*Assignment*: The expected output is an exact copy of the lines from the one containing "text-align: left ->" to the final line below, minus any pictures.

*Supplied records*:

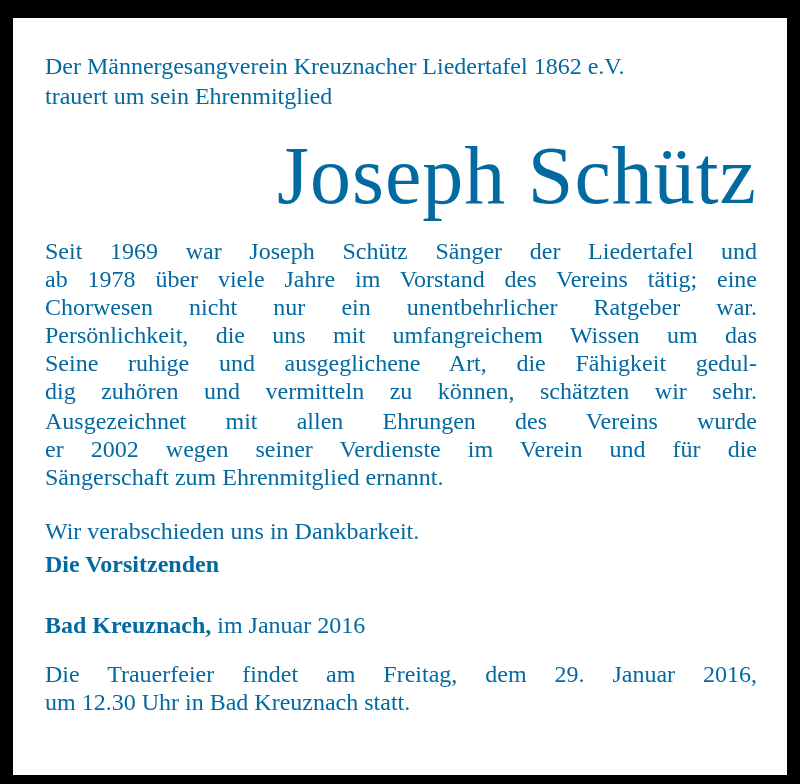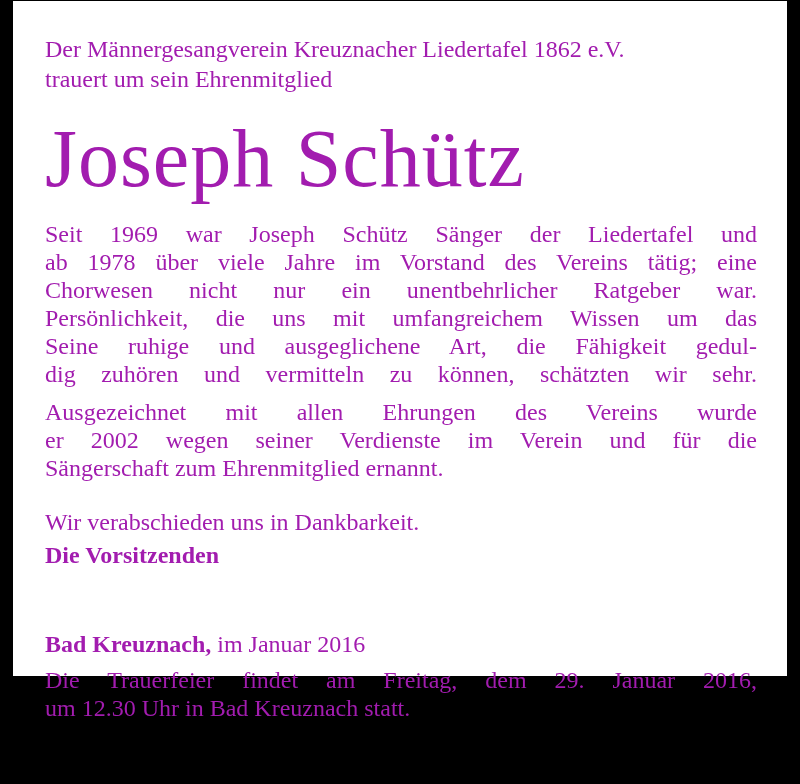"Der Männergesangverein Kreuznacher" .sheet { color: #a21caf -> #0369a1; height: 675px -> 757px; top: 1px -> 18px }
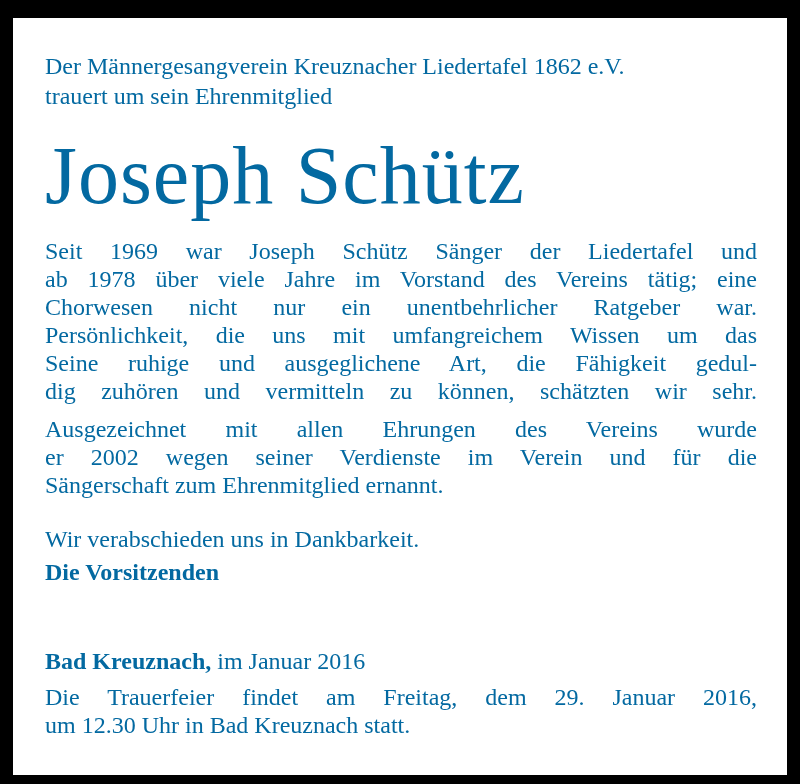"Joseph Schütz" .deceased-name { text-align: left -> right }
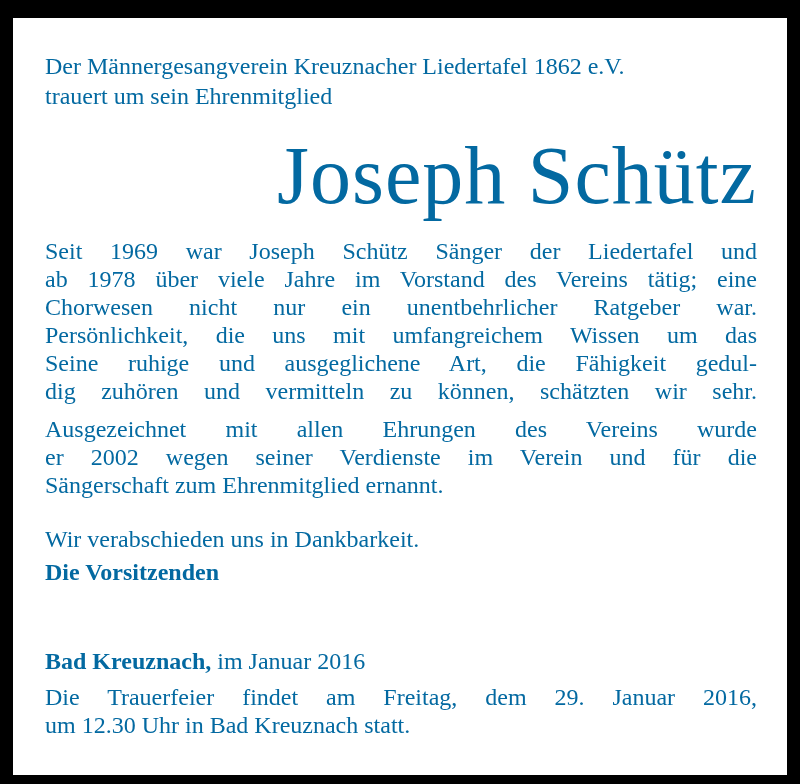"Ausgezeichnet mit allen Ehrungen des" .para2 { margin-top: 10px -> 2px }
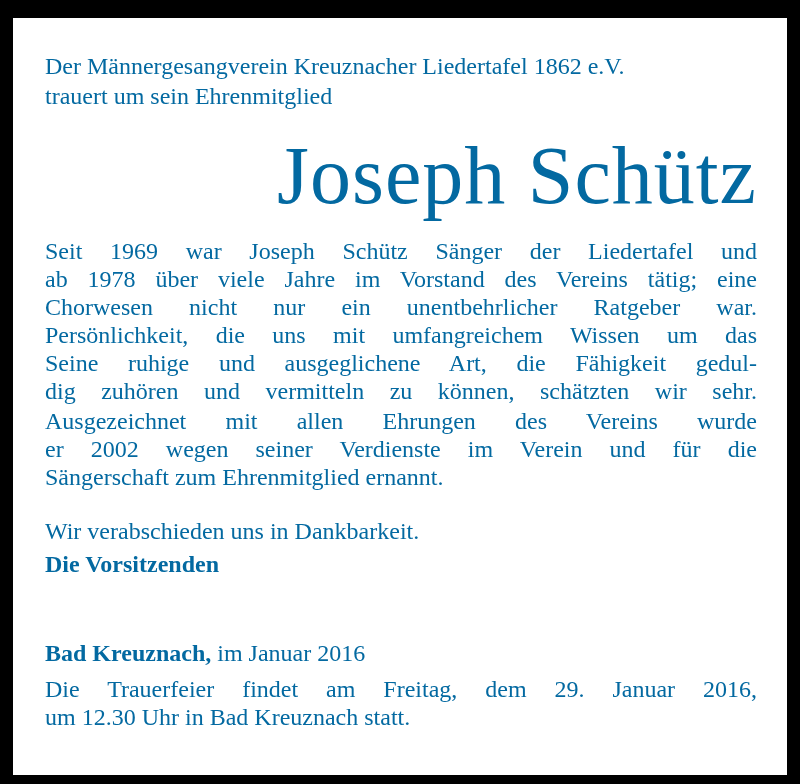"Bad Kreuznach, im Januar 2016" .place-date { margin-top: 58px -> 30px }
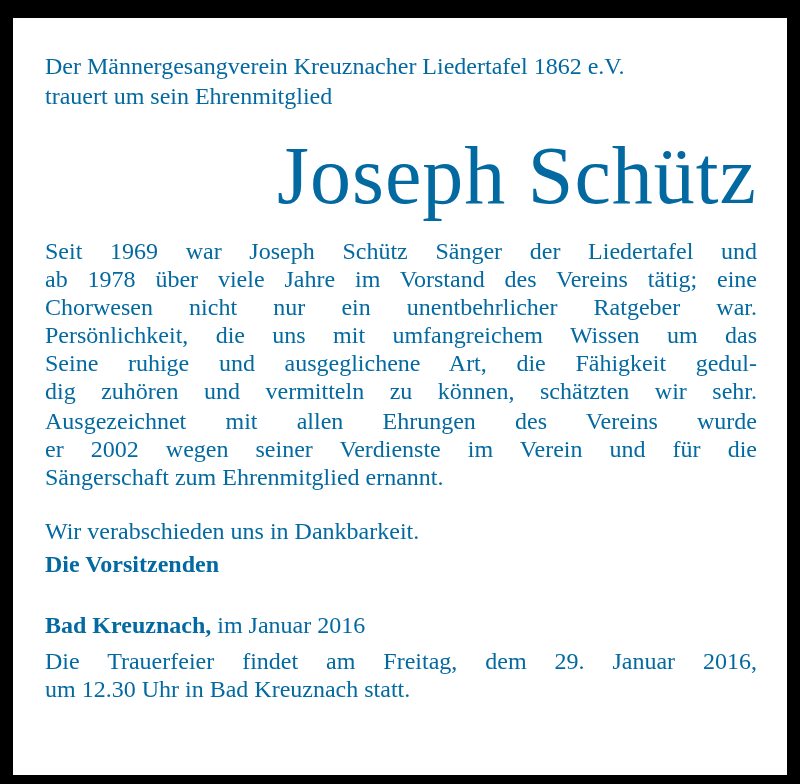"Die Trauerfeier findet am Freitag," .funeral { margin-top: 8px -> 21px }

*Answer to this exercise*:
"Joseph Schütz" .deceased-name { text-align: left -> right }
"Ausgezeichnet mit allen Ehrungen des" .para2 { margin-top: 10px -> 2px }
"Bad Kreuznach, im Januar 2016" .place-date { margin-top: 58px -> 30px }
"Die Trauerfeier findet am Freitag," .funeral { margin-top: 8px -> 21px }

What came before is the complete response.